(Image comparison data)
^^^^^^^^

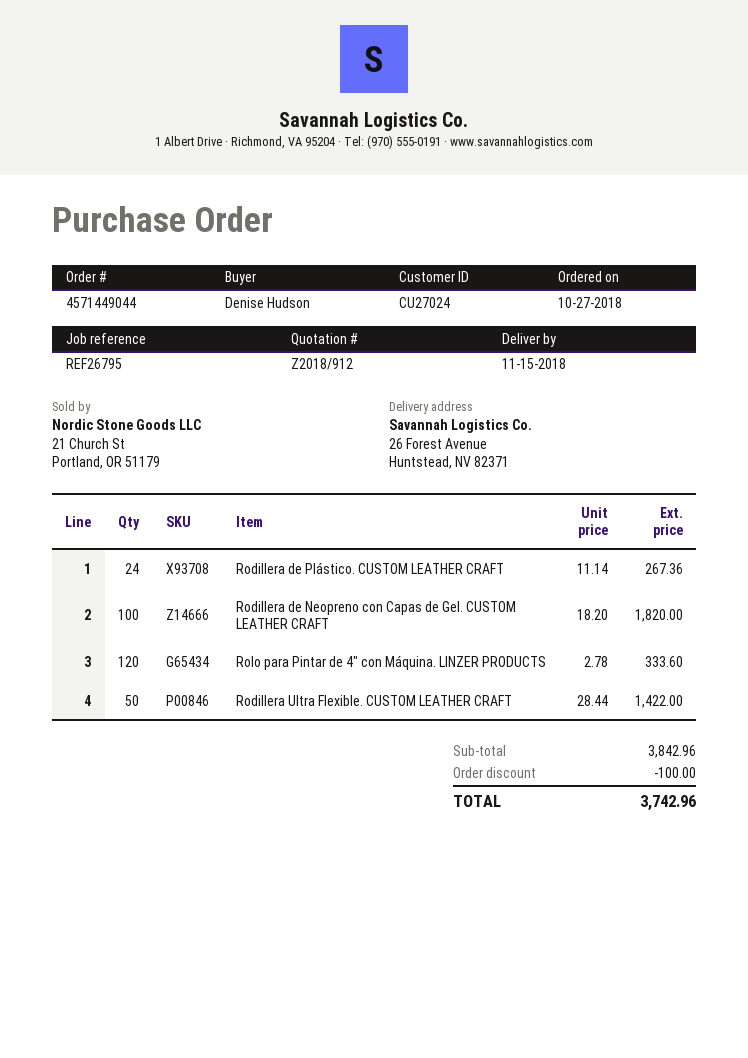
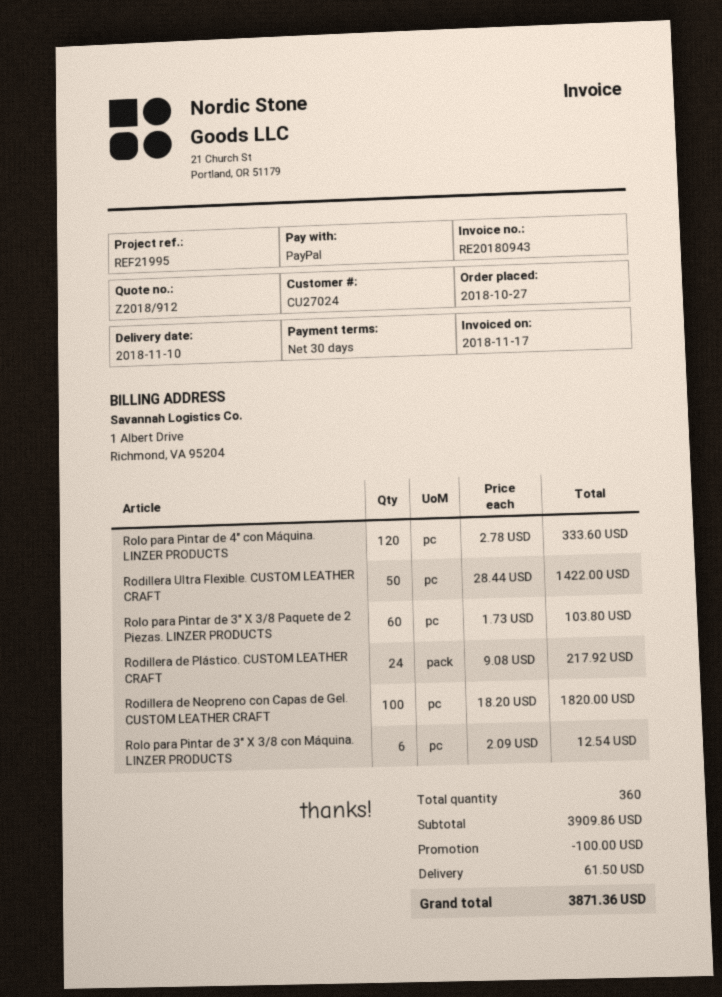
delivery date: 2018-11-15 -> 2018-11-10
reference: REF26795 -> REF21995
Rodillera de Plástico. CUSTOM LEATHER CRAFT: 24 x 11.14 = 267.36 -> 24 x 9.08 = 217.92
Rolo para Pintar de 3" X 3/8 Paquete de 2 Piezas. LINZER PRODUCTS: none -> 60 x 1.73 = 103.80
Rolo para Pintar de 3" X 3/8 con Máquina. LINZER PRODUCTS: none -> 6 x 2.09 = 12.54
subtotal: 3842.96 -> 3909.86
shipping: none -> 61.50
total: 3742.96 -> 3871.36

^^^^^^^^

Try it: Write out again, exactly as they appear above, the lines from the one containing "2.09 = 12.54" to the final line, and only those.

Response:
Rolo para Pintar de 3" X 3/8 con Máquina. LINZER PRODUCTS: none -> 6 x 2.09 = 12.54
subtotal: 3842.96 -> 3909.86
shipping: none -> 61.50
total: 3742.96 -> 3871.36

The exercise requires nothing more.